▶ **Data**
* * *
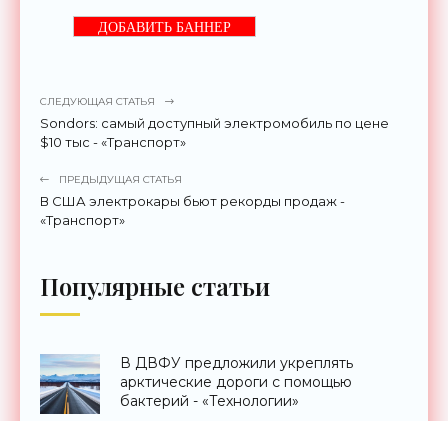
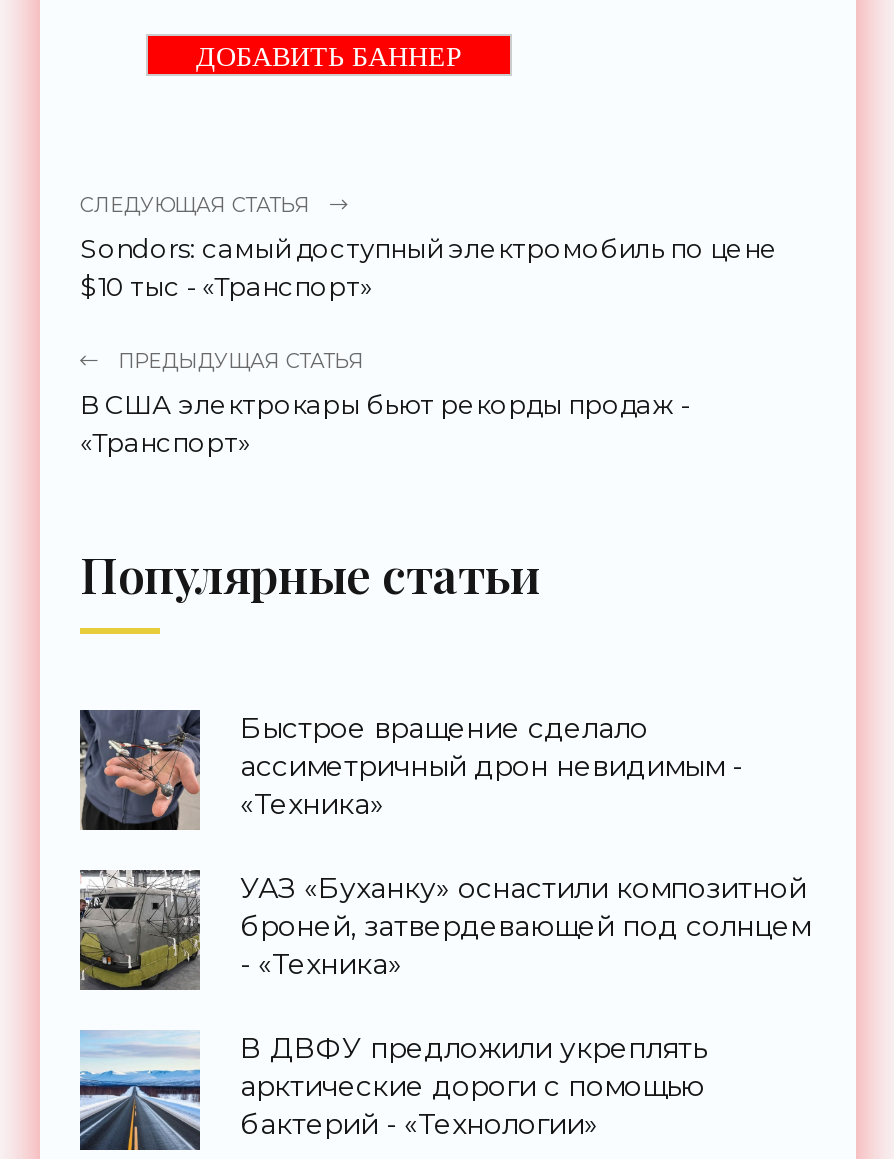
+ [image]
+ Быстрое вращение сделало
+ ассиметричный дрон невидимым -
+ «Техника»
+ УАЗ «Буханку» оснастили композитной
+ броней, затвердевающей под солнцем
+ - «Техника»

+ [image]
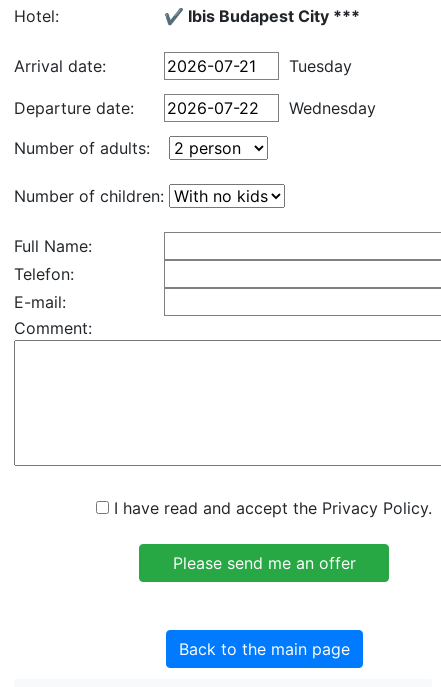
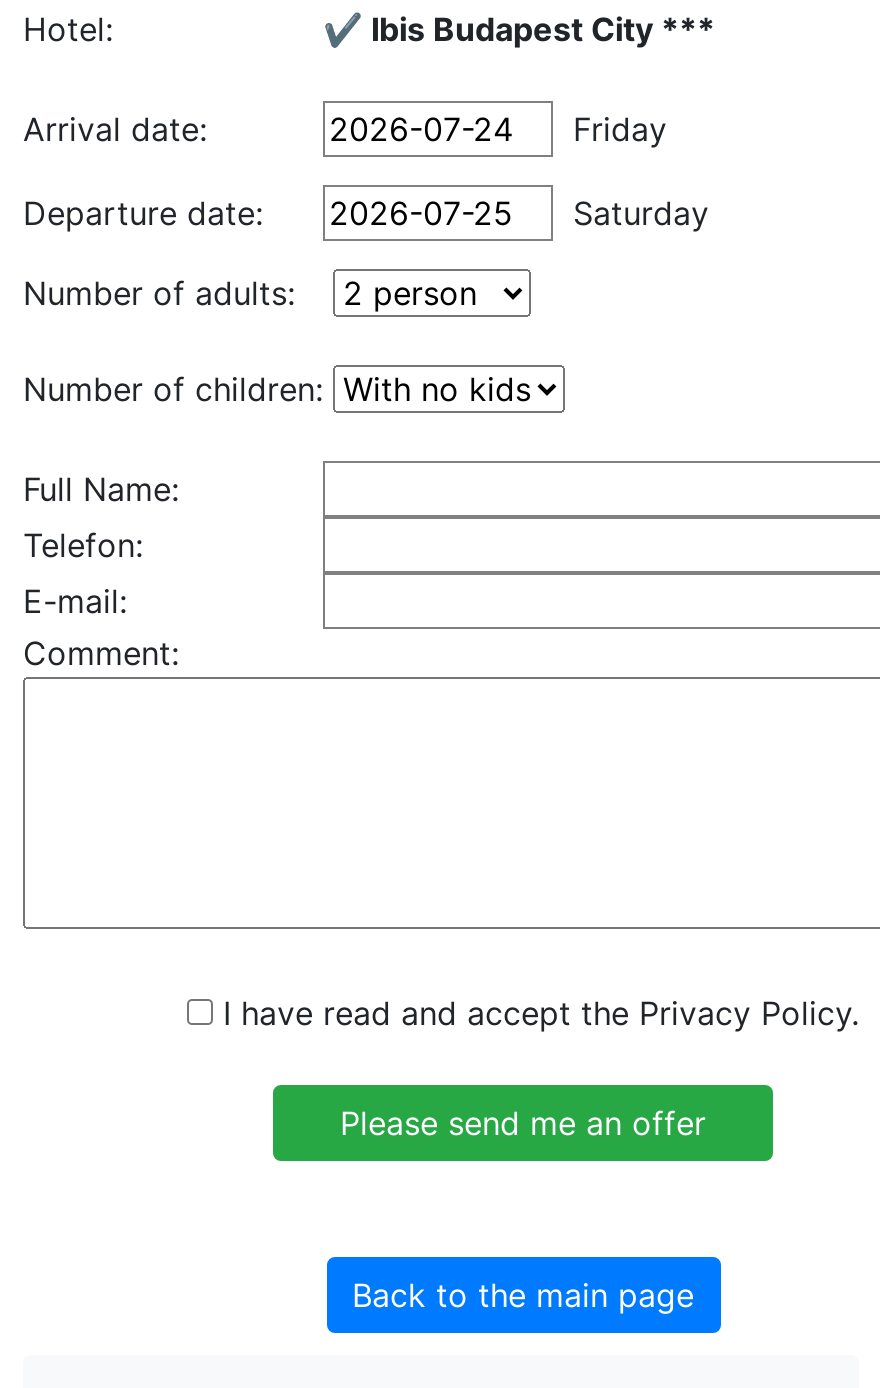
- Tuesday
+ Friday

- Wednesday
+ Saturday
* * *
▶ **Exercise directions**
An exact, picture-free copy of the listing above is the goal; write it out now.

▶ **Result**
+ [image]
+ Быстрое вращение сделало
+ ассиметричный дрон невидимым -
+ «Техника»
+ УАЗ «Буханку» оснастили композитной
+ броней, затвердевающей под солнцем
+ - «Техника»

+ [image]
- Tuesday
+ Friday

- Wednesday
+ Saturday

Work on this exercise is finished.